The symptoms of an ailing US healthcare system include costs that for years have risen faster than the rate of inflation, expensive private insurance premiums that consume an ever larger portion of one’s paycheck and the lack of access to basic healthcare services for millions of Americans. President Barack Obama’s reform, Obamacare, attempted to solve these issues but supporters of the law failed to make the correct diagnosis of the causes of the malaise. Contrary to popular belief, the US healthcare system is not overwhelmingly private. While it is true most healthcare providers are not government employees and the central government does not own and operate a vast healthcare infrastructure such as in European nations, public financing of the total annual medical care expense in the country is now equivalent to 50 percent. The rest of medical care spending is paid for by private insurance companies or directly ‘out-of-pocket’ by individuals but heavily influenced by government regulation.
Obamacare backers viewed the problem as a failure of the free market and proposed expanding access to government provided insurance and greater regulation of private insurance companies as the answer. Expanding the public healthcare obligations of the already debt-ridden central and state governments threatens the very long-term solvency of the country. Just societies absolutely must care for their poorer citizens and surely the government has a very legitimate role to provide a safety net for the less fortunate. However, to systematically reject innovative market-oriented solutions in favour of greater and greater government control of the healthcare system is to miss an opportunity for private/public partnership that would more likely alleviate the system’s defects.
At the heart of the problem of spiralling costs is the ‘fee for service’ structure in public programs such as Medicare whereby healthcare providers receive the same payment from the government for each service regardless of quality, outcome or patient satisfaction. Providers have little incentive to innovate and improve since they are paid the same government-fixed prices no matter what. This prompts providers to generate volume as opposed to quality. Healthcare consumers are shielded largely from the direct impact of costs and, therefore, have little incentive to self-regulate and economize or keep an eye on what providers are billing. Fraudulent invoicing to the government is estimated in the billions of dollars and may represent as much as 10 percent of the public expense on healthcare. Overall, this structure simply stimulates over-consumption of healthcare services and resources.
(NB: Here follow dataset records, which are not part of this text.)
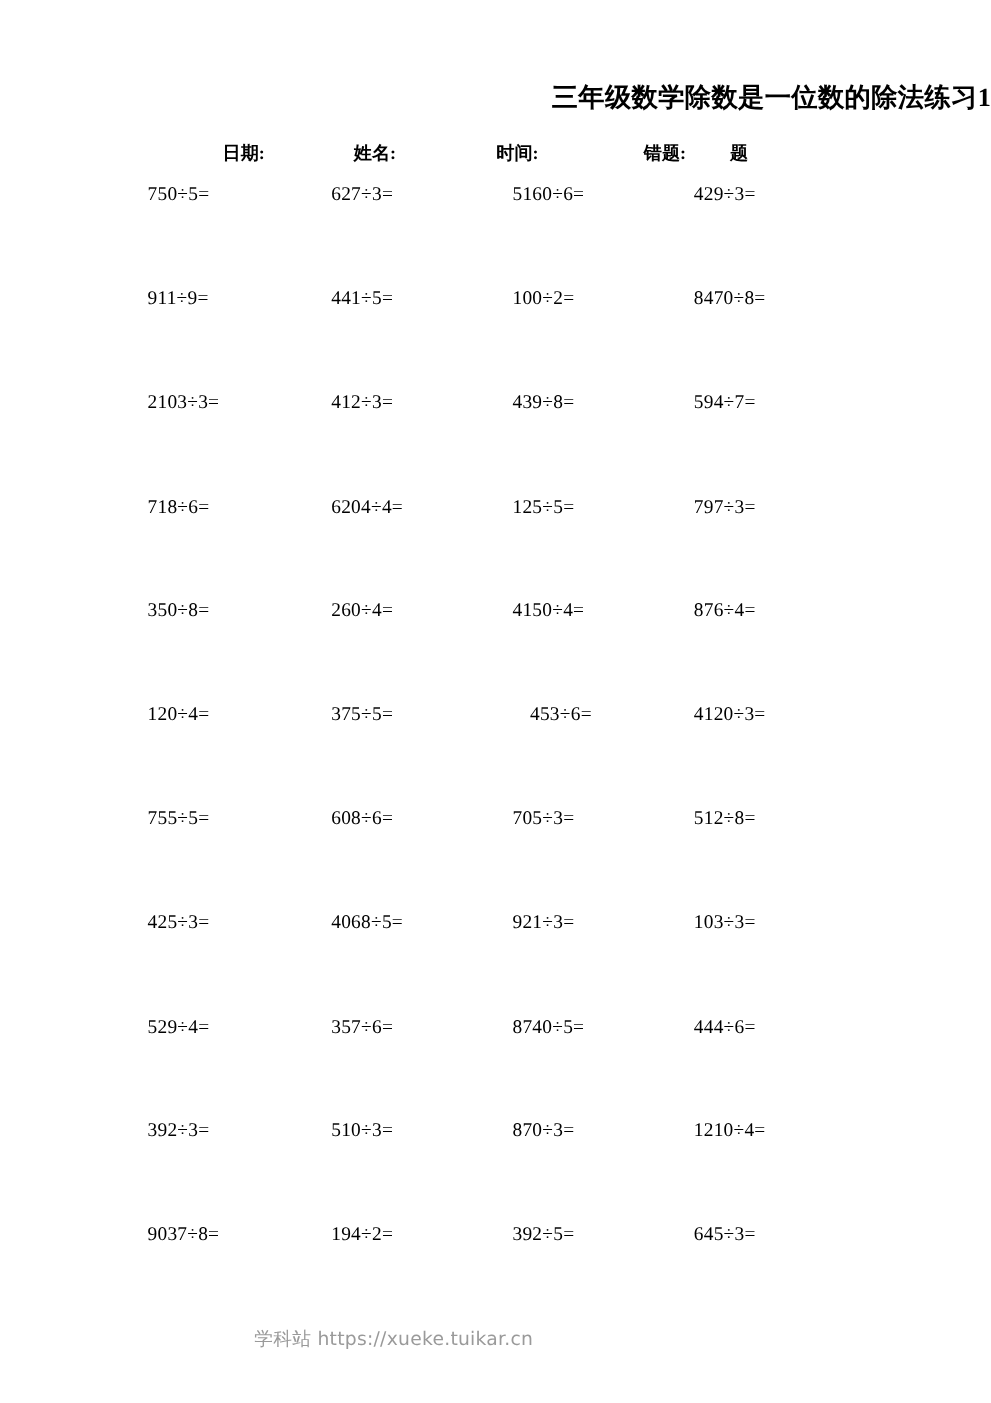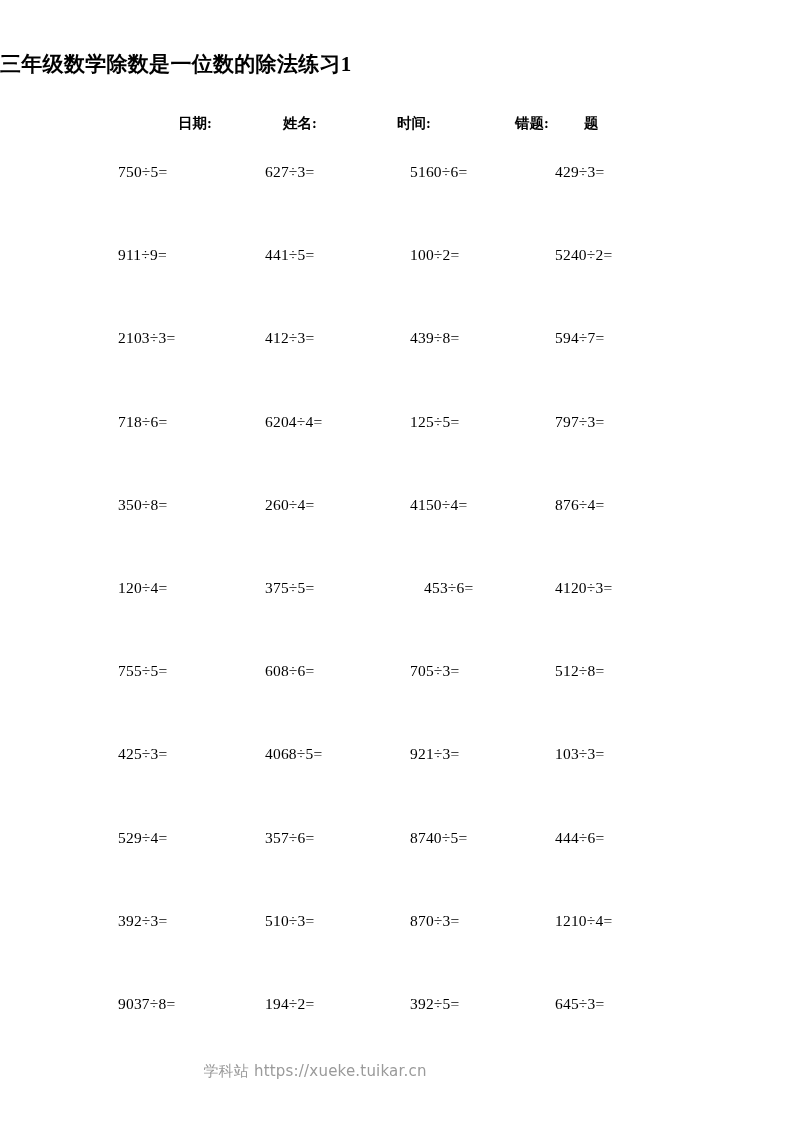--- a/index.html
+++ b/index.html
@@ -27,9 +27,9 @@
   .title {
     position: absolute;
     left: 0;
-    top: 50px;
-    width: 793px;
-    text-align: left;
+    top: 64px;
+    width: 793px;
+    text-align: right;
     font-family: "Liberation Serif", "DejaVu Serif", serif;
     font-size: 21px;
     font-weight: bold;

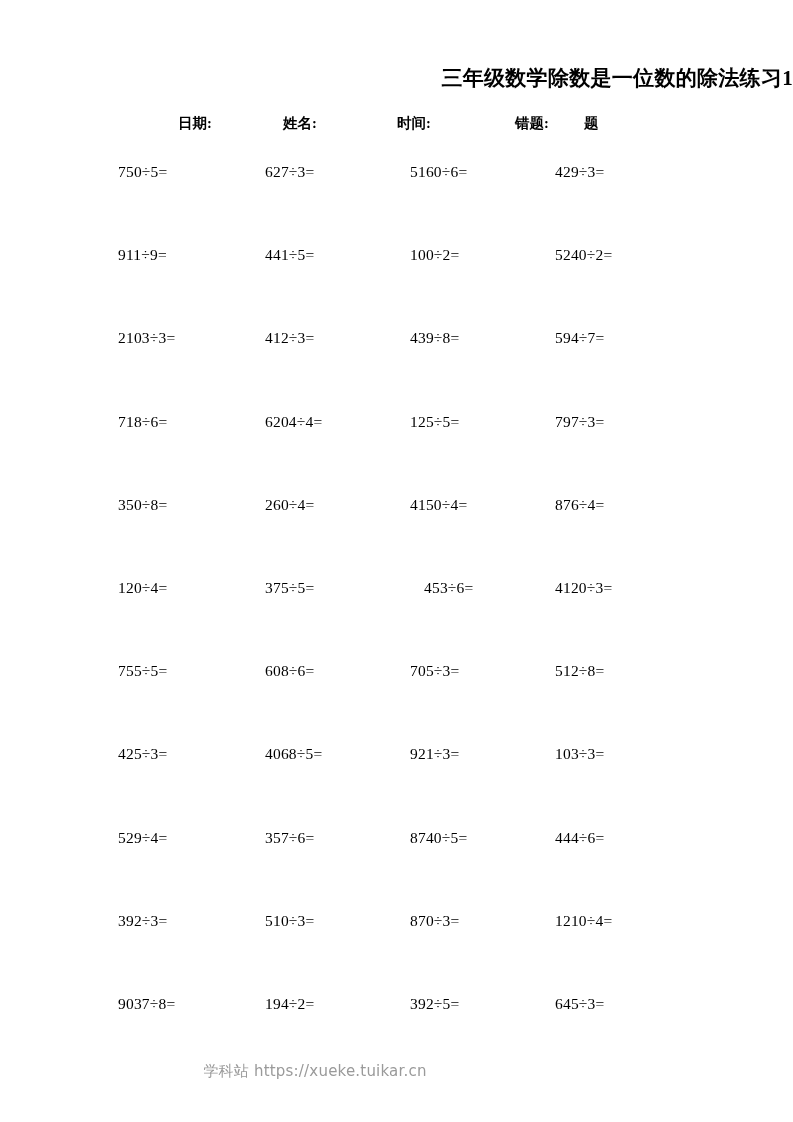--- a/index.html
+++ b/index.html
@@ -66,7 +66,6 @@
     left: 0;
     top: 146px;
     width: 694px;
-    margin-top: 16px;
   }
   .prob-row {
     position: relative;

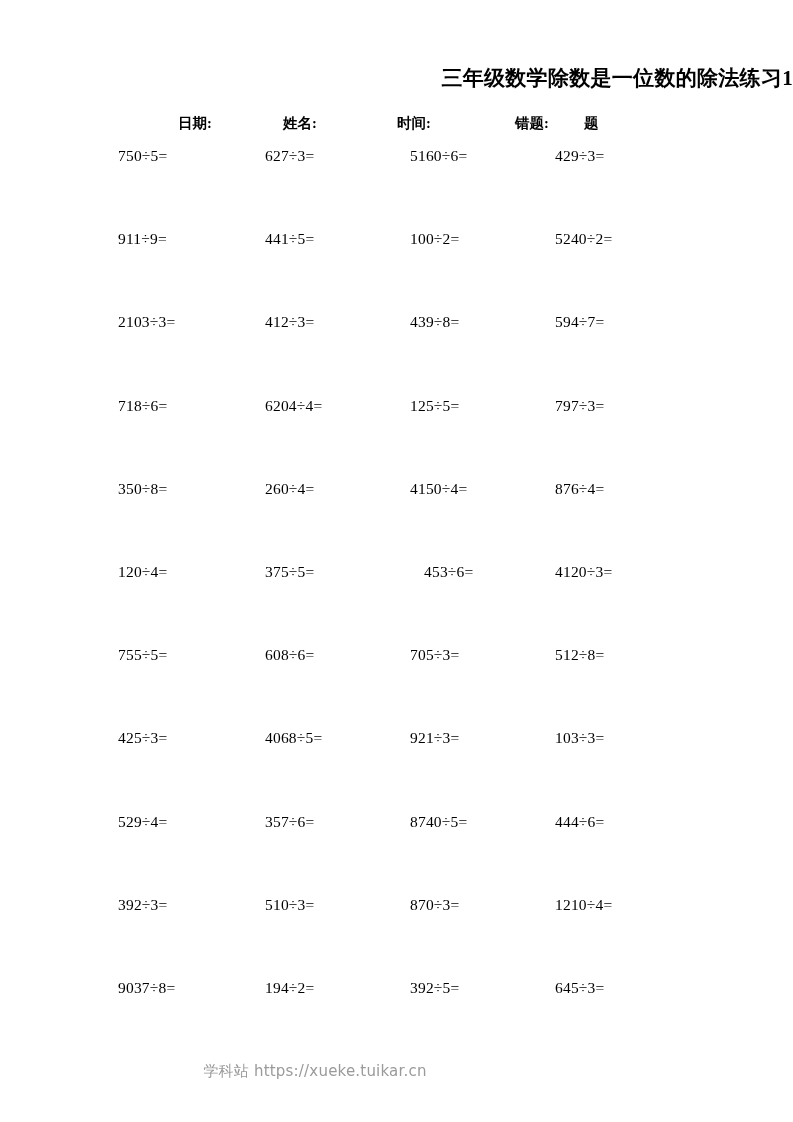--- a/index.html
+++ b/index.html
@@ -131,7 +131,7 @@
       <span class="prob-cell c0">911÷9=</span>
       <span class="prob-cell c1">441÷5=</span>
       <span class="prob-cell c2">100÷2=</span>
-      <span class="prob-cell c3">5240÷2=</span>
+      <span class="prob-cell c3">8470÷8=</span>
     </div>
 
     <div class="prob-row">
The private insurance market has been completely distorted by government intervention that mandates many additional benefits beyond essential care unnecessarily increasing the cost of ‘basic’ medical insurance and reducing flexibility for the consumer. Rules also limit insurance provider competition among the fifty states. As a result, insurance is made less affordable and somewhere between 8 and 14 million Americans simply cannot afford to purchase it.
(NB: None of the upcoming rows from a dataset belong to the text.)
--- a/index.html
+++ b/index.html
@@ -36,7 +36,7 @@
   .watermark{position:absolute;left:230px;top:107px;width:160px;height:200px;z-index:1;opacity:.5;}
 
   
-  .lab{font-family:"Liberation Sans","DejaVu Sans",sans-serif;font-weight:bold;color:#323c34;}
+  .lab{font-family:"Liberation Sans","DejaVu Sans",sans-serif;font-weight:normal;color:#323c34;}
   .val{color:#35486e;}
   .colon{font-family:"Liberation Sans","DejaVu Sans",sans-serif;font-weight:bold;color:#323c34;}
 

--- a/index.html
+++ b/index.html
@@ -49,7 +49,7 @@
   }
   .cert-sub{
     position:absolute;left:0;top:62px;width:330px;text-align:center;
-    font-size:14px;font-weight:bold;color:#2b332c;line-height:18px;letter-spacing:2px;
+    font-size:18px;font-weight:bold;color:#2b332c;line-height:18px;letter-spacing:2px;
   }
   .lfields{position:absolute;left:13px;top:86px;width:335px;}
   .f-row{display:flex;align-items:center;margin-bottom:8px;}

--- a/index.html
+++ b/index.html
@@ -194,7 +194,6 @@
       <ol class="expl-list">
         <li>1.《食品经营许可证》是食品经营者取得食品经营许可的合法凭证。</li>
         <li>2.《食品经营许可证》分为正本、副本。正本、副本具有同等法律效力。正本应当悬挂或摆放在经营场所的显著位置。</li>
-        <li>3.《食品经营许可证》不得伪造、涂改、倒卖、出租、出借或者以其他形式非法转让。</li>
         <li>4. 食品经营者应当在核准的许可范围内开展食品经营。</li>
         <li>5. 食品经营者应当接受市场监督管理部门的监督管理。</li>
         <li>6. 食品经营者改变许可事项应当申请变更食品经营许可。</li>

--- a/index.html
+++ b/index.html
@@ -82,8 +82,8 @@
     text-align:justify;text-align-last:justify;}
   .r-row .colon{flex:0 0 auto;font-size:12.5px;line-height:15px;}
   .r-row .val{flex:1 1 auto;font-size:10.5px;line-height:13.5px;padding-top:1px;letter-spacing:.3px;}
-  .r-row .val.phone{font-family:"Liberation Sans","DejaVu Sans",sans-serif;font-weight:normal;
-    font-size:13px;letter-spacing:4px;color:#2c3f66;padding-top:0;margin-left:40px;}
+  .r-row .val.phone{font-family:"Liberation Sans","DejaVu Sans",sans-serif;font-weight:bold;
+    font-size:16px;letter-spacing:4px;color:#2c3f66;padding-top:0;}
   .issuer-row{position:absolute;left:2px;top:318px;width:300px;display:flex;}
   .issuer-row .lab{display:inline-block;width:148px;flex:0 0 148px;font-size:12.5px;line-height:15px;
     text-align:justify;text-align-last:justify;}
The Obamacare reform law hardly addresses any of these fundamental problems and, therefore, will not reduce healthcare costs nor achieve universal access for American citizens. Ironically, Obamacare moves the United States closer to a European style government-controlled system at the very moment that European nations are struggling with the solvency of their national healthcare plans and considering a greater role for private providers and individual responsibility. We may find that each may learn from the other and they might just meet in the middle.